EWE-1 fills this gap, by training on all Ethereum mainnet transactions from 2024 and 2025, excluding only those where neither address had at least 4 incoming or outgoing transactions in that period, and those where both parties had more than 100k transactions over their lifetime, for a total of 1.1 billion transaction records. In addition, the model comes in three sizes with 35, 110 and 500 million parameters, and the model weights are released on huggingface, as is model inference code on github. The weights and the inference code are permissively licensed. EWE-1 is the first open-weights model of a blockchain-scale large transaction model, and can be used for commercial or research purposes free of charge.

Input features

The EWE-1 models take 31 features per transaction as input, and ingests the prior 64 incoming and outgoing transactions for a particular ethereum address featurised in this way. If less than 64 prior transactions are available, the sequence is padded with null values to expand it to the required length. The features capture a number of aspects of each transaction: the counterparty, the characteristics of the transaction itself and the history of the wallet at the point in time of the transaction. The immediate and final counterparty are each recorded (distinct if the immediate counterparty is a smart contract), as is the contract itself. The transaction features themselves include things like the transaction cost, the transaction input entropy, the success (or otherwise) of the transaction and the time and date. The address history is represented via address age, transaction frequency, time since the last outgoing transaction was recorded and the number of smart contracts deployed by it. Together, these features capture 1) who the transaction involves 2) how the transaction is executed 3) what the state of the wallet is prior to the transaction. To have a more detailed look at the features used in EWE-1, check out the full input feature list.

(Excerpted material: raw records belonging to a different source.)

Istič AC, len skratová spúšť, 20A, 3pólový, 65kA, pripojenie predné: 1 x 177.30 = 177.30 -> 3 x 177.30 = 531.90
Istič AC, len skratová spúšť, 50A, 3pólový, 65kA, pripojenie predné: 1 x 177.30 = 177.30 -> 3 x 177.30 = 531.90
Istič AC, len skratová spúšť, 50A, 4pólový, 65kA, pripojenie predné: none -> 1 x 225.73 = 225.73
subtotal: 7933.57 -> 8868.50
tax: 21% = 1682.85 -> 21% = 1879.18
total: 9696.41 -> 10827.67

Model architecture & training

The EWE-1 models were trained using sequifier, a framework for training and inferring multivariate causal transformers. This makes the EWE-1 models causal embedding models, which compress the transaction history to a state representation that is maximally informative about future behaviour. This is a notable departure from the more common approach of training BERT-style models using masked reconstruction tasks. In these, the whole sequence is fed in and used to predict values that were masked in the input across the whole sequence. This formulation pushes the model to learn to represent sequences as a whole, with an optimisation goal that gives equal importance to early as to late transactions. The EWE-1 model embeddings, by contrast, maximise the informational content of embeddings about future states, discarding the information contained in much earlier transactions if doing so helps in its objective.

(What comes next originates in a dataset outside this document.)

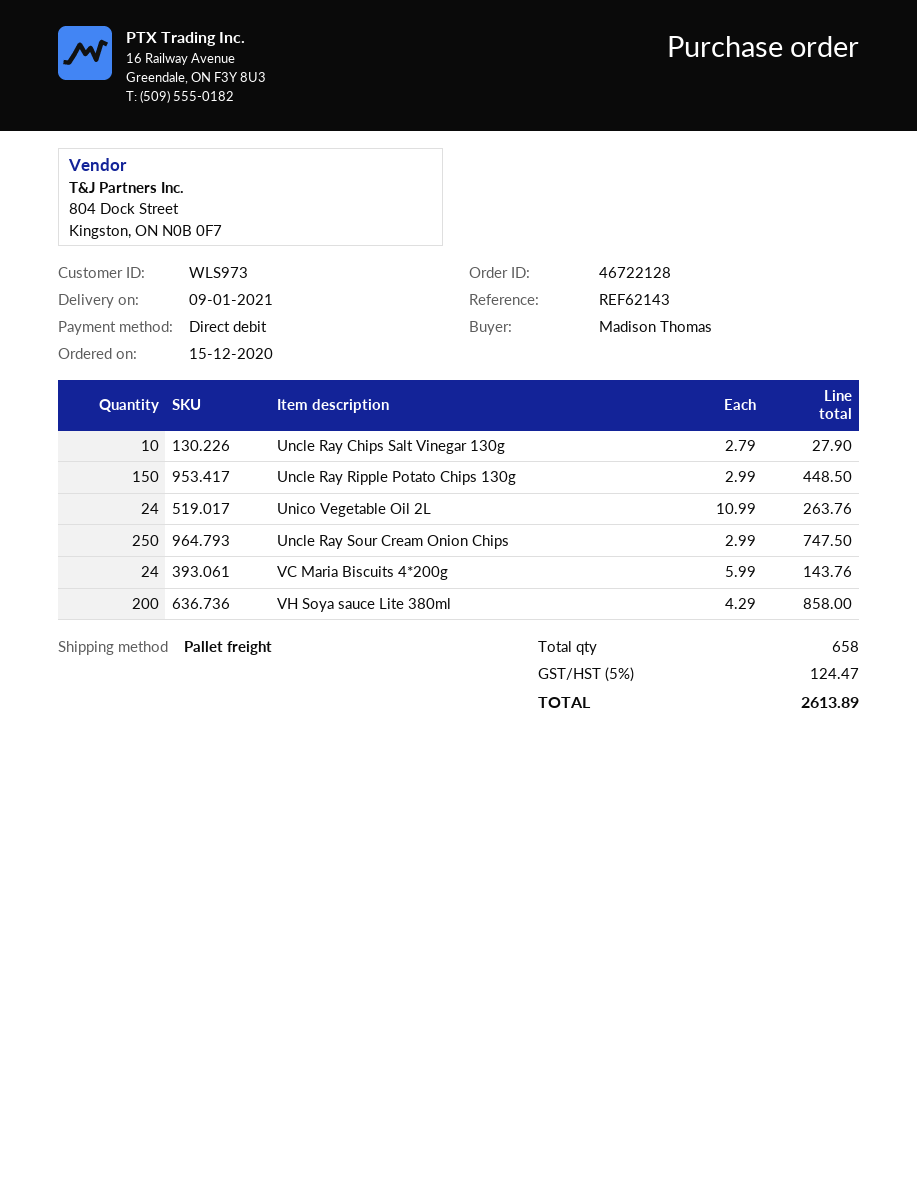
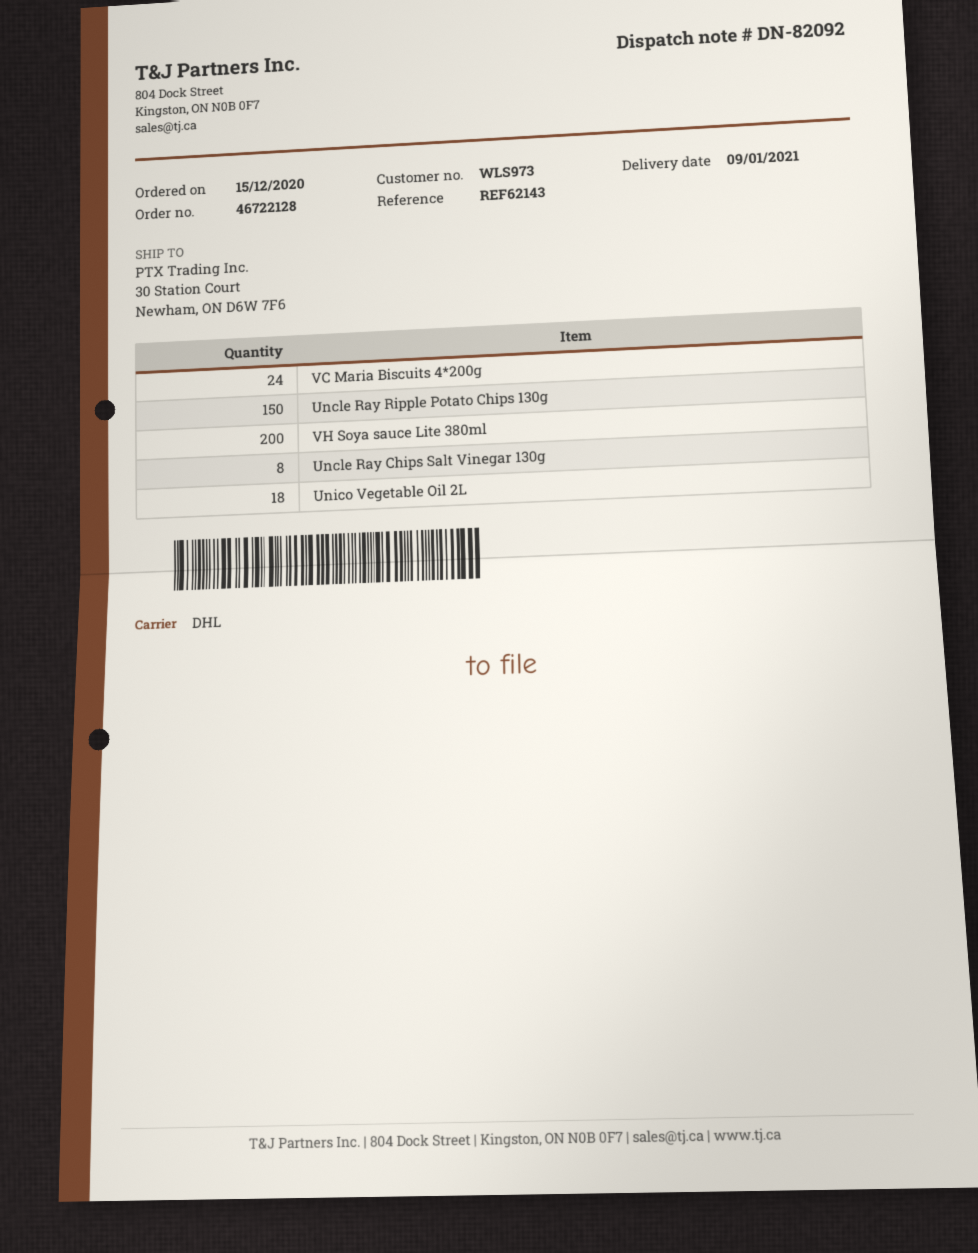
shipping method: pallet freight -> DHL
Uncle Ray Chips Salt Vinegar 130g: 10 -> 8
Unico Vegetable Oil 2L: 24 -> 18
Uncle Ray Sour Cream Onion Chips: 250 -> none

Within the sequifier architecture for EWE-1, the input variables are projected into separate embedding spaces, through embedding layers for discrete input variables and linear layers for real valued input variables. They are then concatenated, downprojected to the transformer layer size and fed into the transformer. The transformer backbone itself has 16 attention heads for all model variants, while the number of layers and embedding size vary by model variant, and are summarised below.

Model Name	Embedding Dimension	Number of Layers
EWE-1-slim-small	384	12
EWE-1-slim-medium	768	16
EWE-1-slim-large	1536	24

Model Validation

The primary validation metric employed during the development of EWE-1 was wallet separation on the validation set: how high is the cosine similarity between the embeddings of the same address at two different time points with no overlapping transactions, compared to the cosine similarity between two randomly chosen wallets? On the test set, the within-wallet cosine similarity was typically very high, between 85% and 90%, while the between-wallet cosine similarity was between 10% and 15%. These metrics do not markedly change with model size.

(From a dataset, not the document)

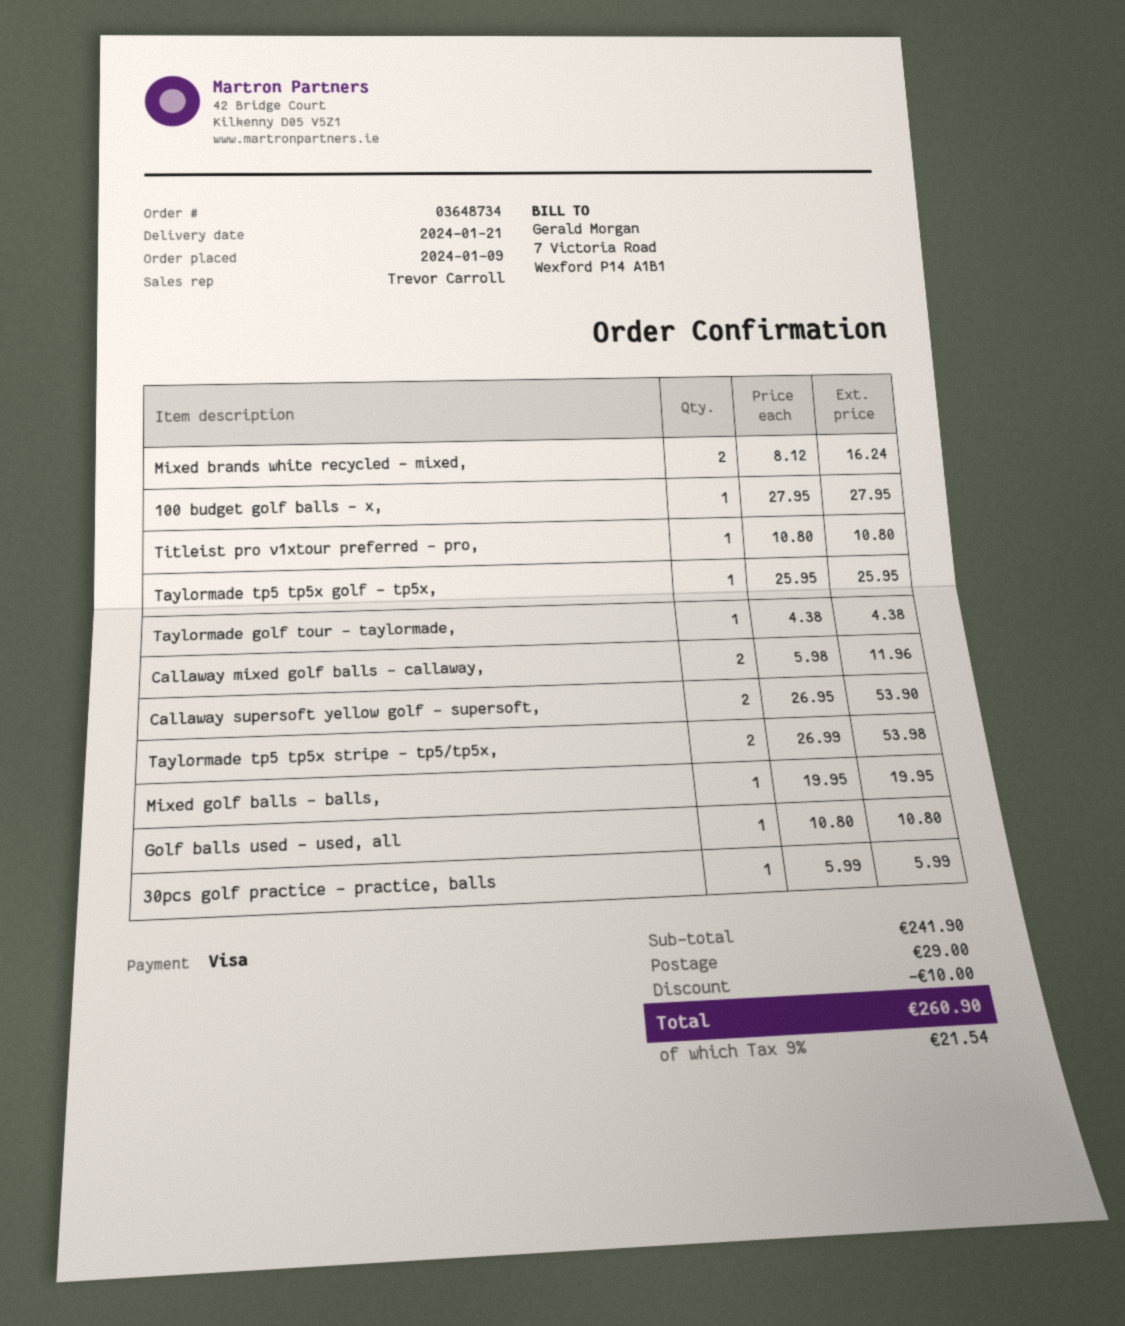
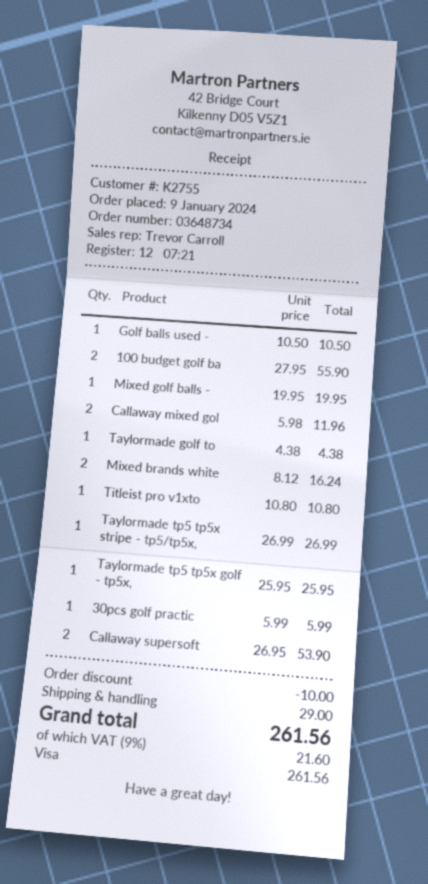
100 budget golf balls - x,: 1 x 27.95 = 27.95 -> 2 x 27.95 = 55.90
Taylormade tp5 tp5x stripe - tp5/tp5x,: 2 x 26.99 = 53.98 -> 1 x 26.99 = 26.99
Golf balls used - used, all: 1 x 10.80 = 10.80 -> 1 x 10.50 = 10.50
tax: 9% = 21.54 -> 9% = 21.60
total: 260.90 -> 261.56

The prime downstream tasks used in the literature are Phishing account detection and deanonymization. Unfortunately, the datasets that are available are severely dated, and typically include addresses mainly from 2017 to 2022. For a model trained exclusively on 2024 and 2025 transactions, these fall largely out of scope. Nonetheless, we ran an analysis on the transactions of the phishing addresses provided here, and a matched set of random ethereum addresses with similar time profiles (first transaction date, last transaction date, number of transactions). The last 64 transactions before the date of the publication of that list were collected for the phishing addresses and the matching dataset, featurized and split into train and test set. Two random forest classifiers were trained to predict whether an address was used for phishing, one from the embeddings created by EWE-1 from the train set data, and one on the train set data directly. The one trained on the embeddings outperformed the model based on raw input features by a couple of percentage points (reducing error rates by 10-20%), but further preprocessing and hyperparameter optimization might improve both approaches significantly. In the final analysis, these numbers cannot be conclusive, and the usefulness of the embeddings must be evaluated for specific use cases using current data.

Further Links

The models are available on our huggingface page
The sequifier framework can be found on github
And the EWE-1 family of models also has a custom website

Addendum

Full input feature list

Counterparty identifiers

correspondent_address: The ethereum address that is the sender or receiver of that transaction
final_counterparty: The final counterparty if the immediate counterparty is a smart contract that in turn transfers tokens to a different address
related_contract: The id of the smart contract, if that is the counterparty
method_id: The selected function

Transaction features:

is_sender: Whether it is an incoming or outgoing transaction
is_successful: If the transaction was successful
is_contract_call: Whether the transaction is a contract call
tx_type: Transaction envelope type
tx_cost_eth: The transaction fee
is_self_tx: Whether the sender and receiver have the same address
is_early_block: Is in the first 3 transactions within the block
token_value_log: Token Value
input_len: The length of the input field
input_entropy: Entropy of the input field

Wallet features:

s_age_days: Account age
s_time_since_last: Time since last transaction
s_time_since_send: Time since last outgoing transaction
s_nonce: Number of total outgoing transactions
s_fail_rate: Share of failed transactions among outgoing transactions
s_io_ratio: The share of total transactions that is incoming, rather than outgoing
s_freq_std_dev: The standard deviation of the intervals between outgoing transactions
s_contract_count: The number of smart contract deployed from this account
s_session_depth: The number of transactions in the same session, including the current one
s_is_new_session: Whether the transaction is the first in a new session (No outgoing transaction in the past 15 minutes)
s_inter_arrival_ratio: The change in transaction speed
s_lifetime_erc20: Number of standard ERC-20 token actions performed by an address
s_total_interactions_log: The log of the total number of incoming and outgoing transactions

Time based features:

month of the year
day of the month
day of the week
hour of the day